By Dan Milmo and Aisha Down, The Guardian, 2/13/2026
MarketMinder’s View: Piggybacking on our recent article on AI fears and Software stocks—not to mention the panic in commercial real estate brokers, logistics and asset management stocks—this is a pretty good dose of sanity. It does a great job making the case for this being a sentiment-induced pullback, not evidence AI is actually going to cause mass job destruction. People overreacted to reports and theories before anyone took the time to test whether any of it was true in any meaningful timeframe, leaping instead to the old “this time is different” fallacy. One analyst “says the fears that shook the stock market are based on sentiment and not evidence: no one has had time to evaluate the performance of an [AI]-powered wealth manager. ‘It’s a knee-jerk reaction,’ he said. ‘How true is it? Look, there’s plenty of leaders out there who thought, I can replace people with AI at the beginning. And a lot of people acted on that. And I think one of the things that’s being found out is that for a lot of cases, no, it hasn’t panned out.’” Another notes: “‘History shows a repeated pattern of there being a significant lag between a technology working in a lab and it permeating the wider economy, as well as a chasm between early adopters and the majority of users,’” And within that significant lag, markets adapt gradually and new, unexpected jobs generally arise. That is how it always is with new tools. So overall, sentiment indeed looks to have overshot to the downside, extending this bull market’s wall of worry.

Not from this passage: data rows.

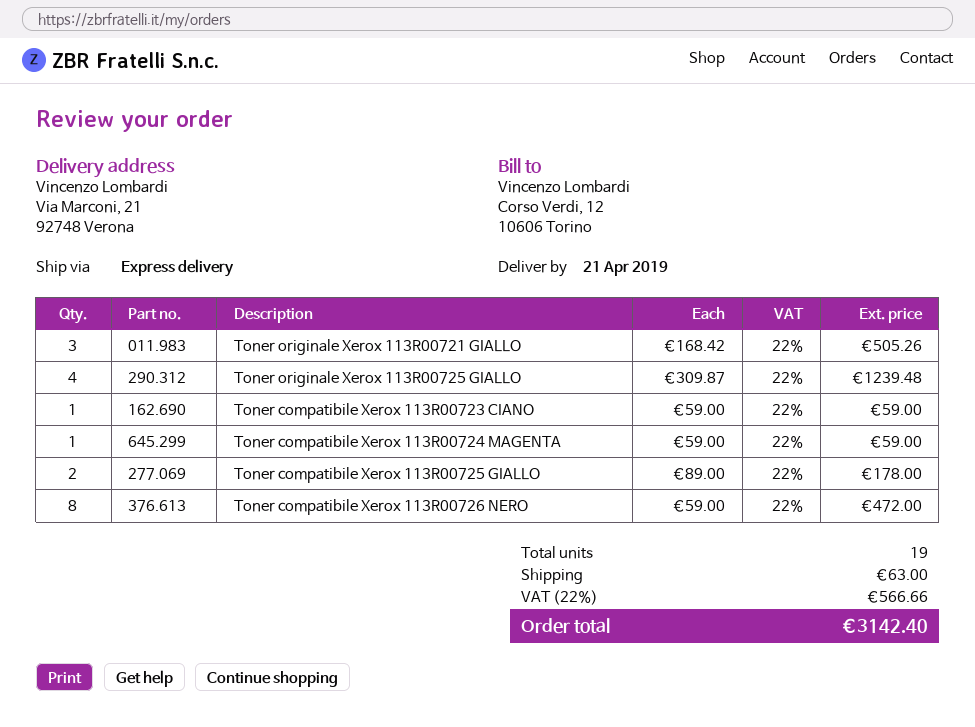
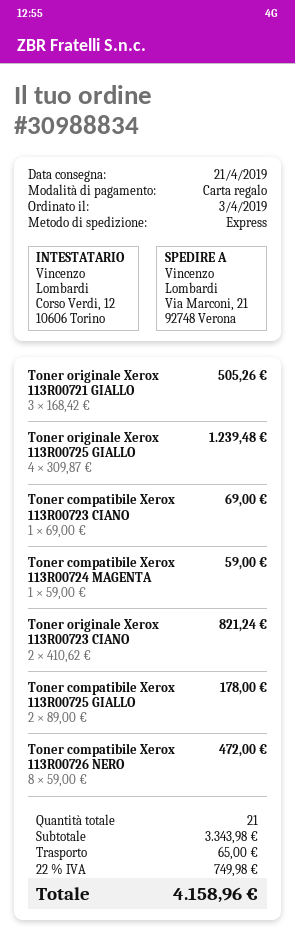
Toner compatibile Xerox 113R00723 CIANO: 1 x 59.00 = 59.00 -> 1 x 69.00 = 69.00
Toner originale Xerox 113R00723 CIANO: none -> 2 x 410.62 = 821.24
total quantity: 19 -> 21
shipping: 63.00 -> 65.00
tax: 22% = 566.66 -> 22% = 749.98
total: 3142.40 -> 4158.96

The Big Scary Myth Stalking the Stock Market
By Jason Zweig, The Wall Street Journal, 2/13/2026
MarketMinder’s View: Look, we agree the “Magnificent Seven” Tech and Tech-like stocks’ large weighting in the S&P 500 doesn’t make the index inherently riskier or undiversified, but the reasoning presented here is off-base and strikes us as dangerous. We do appreciate the observation that five of the Mag Seven lagged the S&P 500 last year and clearly didn’t make or break its return. That is a good point and also a reminder that MarketMinder doesn’t make individual security recommendations (we are here for the broad theme only). But this heads down the wrong path: “Giant companies, even in the same industry, have much more-diversified economic exposures than smaller companies do. That’s why, [two researchers] find, investing in only a handful of the biggest companies has ‘essentially the same’ riskiness as owning all the rest of the stocks in the S&P 500 combined. ‘The largest stocks are just safer,’ [one analyst] says—making them intrinsically well-diversified.” No. There is no such thing as a “safe” stock. All carry the risk of loss, and sometimes large stocks get hammered during bear markets. Saying you don’t need to diversify because the large companies diversified themselves for you is like saying you don’t need global exposure if you have enough US-based multinationals. We think the correct move here is to note the concentrations within the S&P 500 and then ensure you are invested globally to mitigate US-specific risks and widen your opportunity set. The Mag Seven’s collective 20.9% weighting in the MSCI World Index (per FactSet), far less than its 33% weighting in the S&P 500, is an easy way to see this.
Germany Weighs Debt Brake Exemption to Boost Raw Materials Fund
By Michael Nienaber and Oliver Crook, Bloomberg, 2/13/2026
MarketMinder’s View: This is mostly just an interesting FYI. Germany has a constitutional amendment requiring the “structural deficit,” which is basically the budget deficit excluding natural disasters and recessions, to be 0.35% of GDP or less. Last year, the Bundestag amended this “debt brake” to exclude spending on national defense, creating more headroom for public infrastructure investment. Now, lawmakers are debating excluding investment in critical minerals (think: rare earths) and their supply chains, which would grant further flexibility. This echoes broader trends in countries outside China investing to curb their reliance on the Middle Kingdom, which has long used subsidies and state investments to keep refining costs low, making it uneconomical for other nations elsewhere to ramp up. That calculus is changing amid various Chinese export restrictions, unleashing investment elsewhere. This is all very well-known to markets, not some massive bull market driver for stocks broadly or the Materials sector. But it is interesting. Germany’s move in particular will probably spark cheer about more wiggle room for fiscal stimulus to boost its stagnant economy, so here is a friendly reminder that German stocks have done great without big stimulus. Stuff like this gets pre-priced really fast, and stocks don’t hinge on government largesse. Private sector profits are what matter.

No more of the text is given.